START Dataset entries
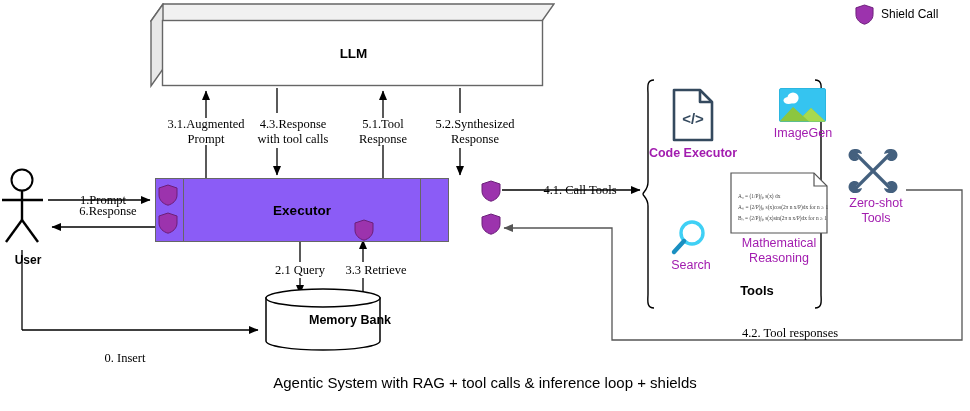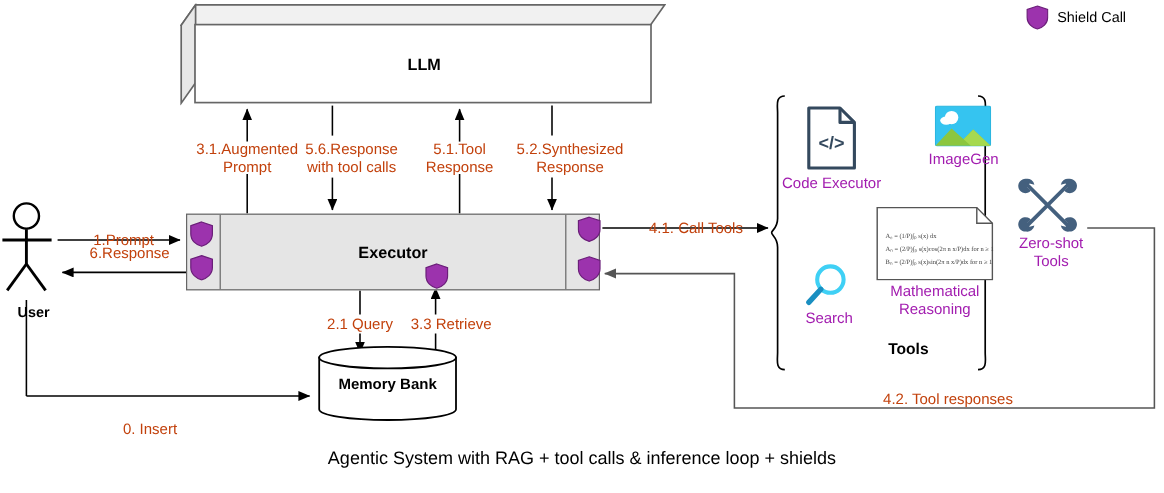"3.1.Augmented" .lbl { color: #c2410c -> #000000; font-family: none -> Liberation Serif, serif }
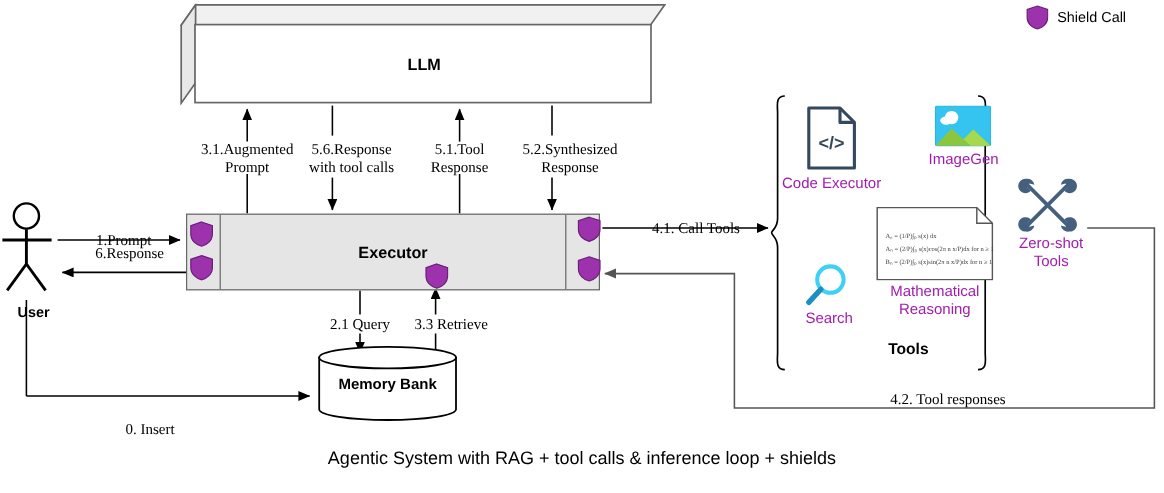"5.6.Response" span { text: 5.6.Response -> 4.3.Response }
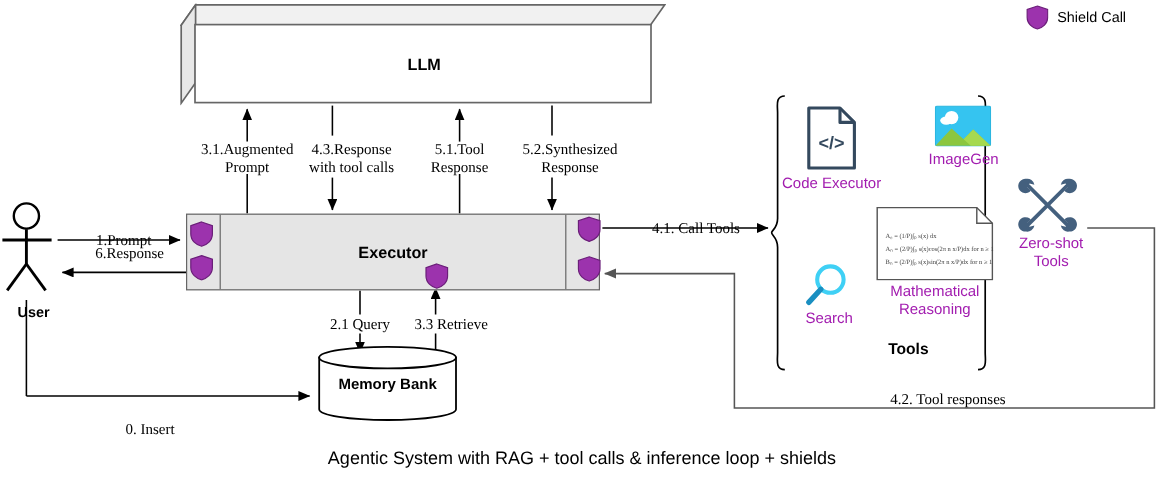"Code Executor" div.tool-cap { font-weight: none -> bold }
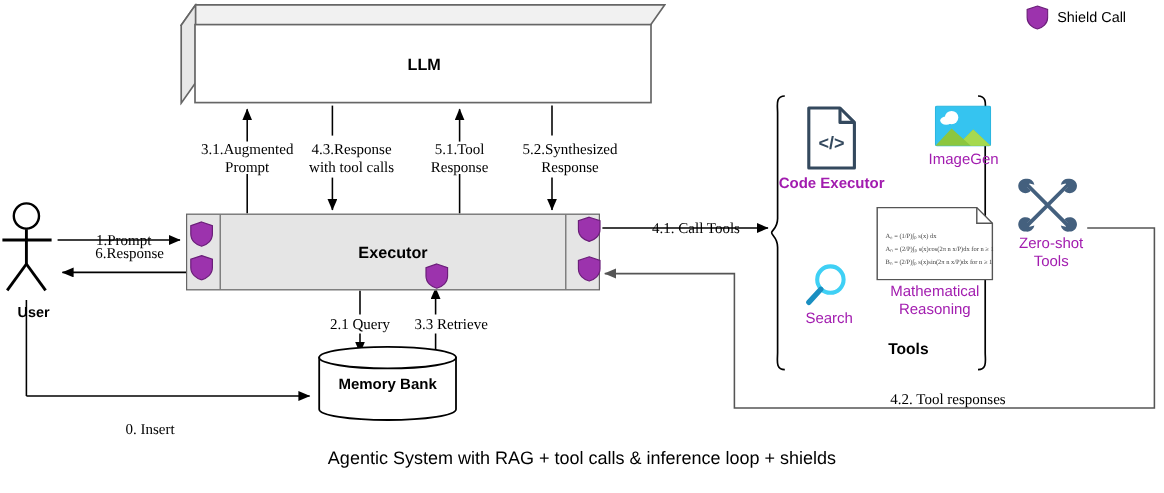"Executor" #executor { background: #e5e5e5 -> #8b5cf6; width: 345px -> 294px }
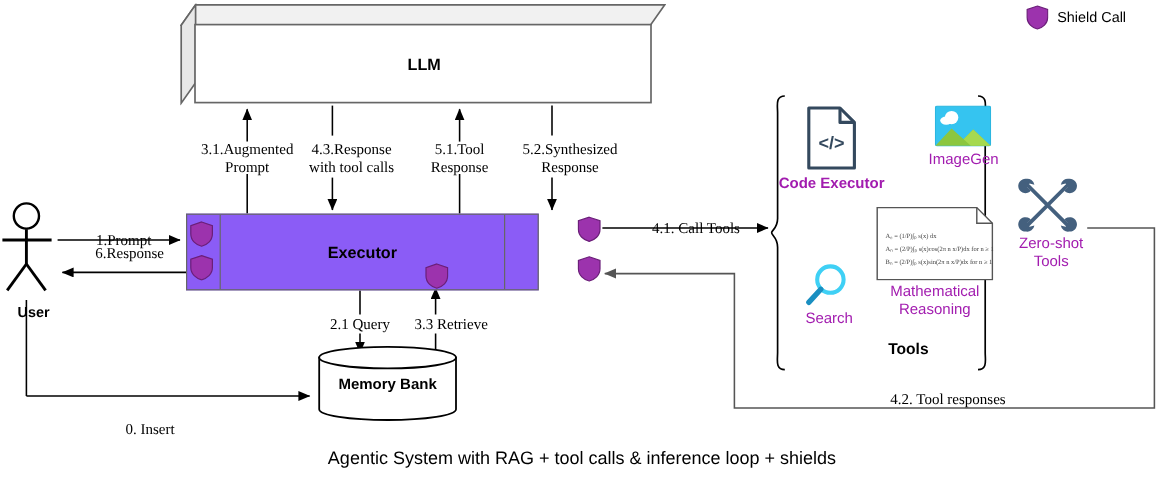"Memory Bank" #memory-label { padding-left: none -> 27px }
END Dataset entries
▶ [What you need to do] Copy out all of the entries exactly as they stand, with no pictures in your copy.

▶ [Expected answer]
"3.1.Augmented" .lbl { color: #c2410c -> #000000; font-family: none -> Liberation Serif, serif }
"5.6.Response" span { text: 5.6.Response -> 4.3.Response }
"Code Executor" div.tool-cap { font-weight: none -> bold }
"Executor" #executor { background: #e5e5e5 -> #8b5cf6; width: 345px -> 294px }
"Memory Bank" #memory-label { padding-left: none -> 27px }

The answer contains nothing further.